Assessing Intuitive Decision Making with Cognitive Neuroscience-based Methods (Room S320F)

27 Nov 18
4:30 PM - 5:00 PM
Many military jobs pose complex perceptual-cognitive challenges, such as detecting potential collisions among vehicles that are operating in close physical proximity. These situations require rapid and intuitive decision making. Unlike deliberate decision making, intuitive “hunches” are largely automatic and do not require working memory (Evans, 2003; Evans & Stanovich, 2013; Kahneman, 2011). As a result, cognitive neuroscience-based methods such as Diffusion Modeling (DM; Wagenmakers, 2009) and electroencephalography (EEG) are well-suited to the study of intuitive decision making. Previous research by Lucia and colleagues (2017) provided support for a generalized neurological “signature” of intuitive decision making (Luu et al, 2010).
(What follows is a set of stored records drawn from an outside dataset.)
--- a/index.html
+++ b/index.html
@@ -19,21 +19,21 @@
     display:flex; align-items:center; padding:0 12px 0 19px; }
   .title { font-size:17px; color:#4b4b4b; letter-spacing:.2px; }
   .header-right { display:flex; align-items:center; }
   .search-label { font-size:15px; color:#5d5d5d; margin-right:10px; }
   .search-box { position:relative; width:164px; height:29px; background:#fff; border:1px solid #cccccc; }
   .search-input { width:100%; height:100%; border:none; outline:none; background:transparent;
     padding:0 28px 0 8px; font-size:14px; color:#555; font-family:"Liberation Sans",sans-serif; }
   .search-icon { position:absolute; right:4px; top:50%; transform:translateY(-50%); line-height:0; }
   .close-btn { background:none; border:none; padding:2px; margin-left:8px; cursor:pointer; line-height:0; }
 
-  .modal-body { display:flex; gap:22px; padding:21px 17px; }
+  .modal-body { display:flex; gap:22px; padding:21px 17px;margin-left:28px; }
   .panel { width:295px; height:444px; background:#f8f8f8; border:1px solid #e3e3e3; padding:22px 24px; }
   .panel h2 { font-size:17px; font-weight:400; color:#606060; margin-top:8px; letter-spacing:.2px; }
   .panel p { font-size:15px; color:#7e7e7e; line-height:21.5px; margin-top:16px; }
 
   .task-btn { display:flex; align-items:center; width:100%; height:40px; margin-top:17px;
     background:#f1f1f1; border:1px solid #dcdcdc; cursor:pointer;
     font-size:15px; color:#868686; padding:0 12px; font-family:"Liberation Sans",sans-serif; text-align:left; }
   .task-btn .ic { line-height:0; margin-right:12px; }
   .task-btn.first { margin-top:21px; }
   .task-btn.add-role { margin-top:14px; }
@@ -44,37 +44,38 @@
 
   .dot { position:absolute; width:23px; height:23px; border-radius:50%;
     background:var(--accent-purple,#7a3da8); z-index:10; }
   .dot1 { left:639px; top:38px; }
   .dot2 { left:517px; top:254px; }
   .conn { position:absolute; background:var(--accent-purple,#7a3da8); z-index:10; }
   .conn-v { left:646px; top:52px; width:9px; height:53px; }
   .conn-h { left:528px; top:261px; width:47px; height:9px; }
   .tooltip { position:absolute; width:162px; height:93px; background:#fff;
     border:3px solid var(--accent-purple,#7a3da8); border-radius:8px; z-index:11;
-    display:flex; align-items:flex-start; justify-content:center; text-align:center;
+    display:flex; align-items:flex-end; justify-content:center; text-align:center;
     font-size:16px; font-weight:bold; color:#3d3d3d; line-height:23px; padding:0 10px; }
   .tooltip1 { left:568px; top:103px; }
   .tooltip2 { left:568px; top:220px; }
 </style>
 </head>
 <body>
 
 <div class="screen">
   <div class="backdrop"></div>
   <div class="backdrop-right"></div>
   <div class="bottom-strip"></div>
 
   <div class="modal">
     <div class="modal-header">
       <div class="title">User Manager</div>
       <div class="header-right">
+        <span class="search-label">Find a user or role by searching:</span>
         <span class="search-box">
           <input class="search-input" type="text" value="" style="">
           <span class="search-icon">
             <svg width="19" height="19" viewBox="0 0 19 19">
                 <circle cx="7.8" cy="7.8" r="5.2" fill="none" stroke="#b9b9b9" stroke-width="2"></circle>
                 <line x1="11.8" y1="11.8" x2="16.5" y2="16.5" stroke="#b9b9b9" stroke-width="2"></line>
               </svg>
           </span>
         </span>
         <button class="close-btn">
This signature held for two different decision tasks, both of which used briefly-presented static imagery as the decision stimulus. In the current study, we examine the generalizability of this neurological signature with a new sample of 22 submariners who performed a similar decision task, but which used brief motion pictures as the decision stimulus. We also analyze the response time (RT) and accuracy data from both studies using DM. Unlike traditional methods for analyzing RT and decision accuracy, which treat them as separate dependent variables (Luce, 1986), DM combines them to model the underlying cognitive processes: processing speed (Delta), response caution (Alpha), stimulus encoding (Tau), and response bias (Beta). While some of the findings generalized across the two studies, others did not. Differences may be due to the type of decision stimuli used: static imagery vs. motion pictures. In some cases, however, the EEG results were able to reliably differentiate experts from novices even when the behaviorally-based measures did not. The paper concludes with practitioner-oriented guidelines for using EEG and DM methods to study intuitive decision making.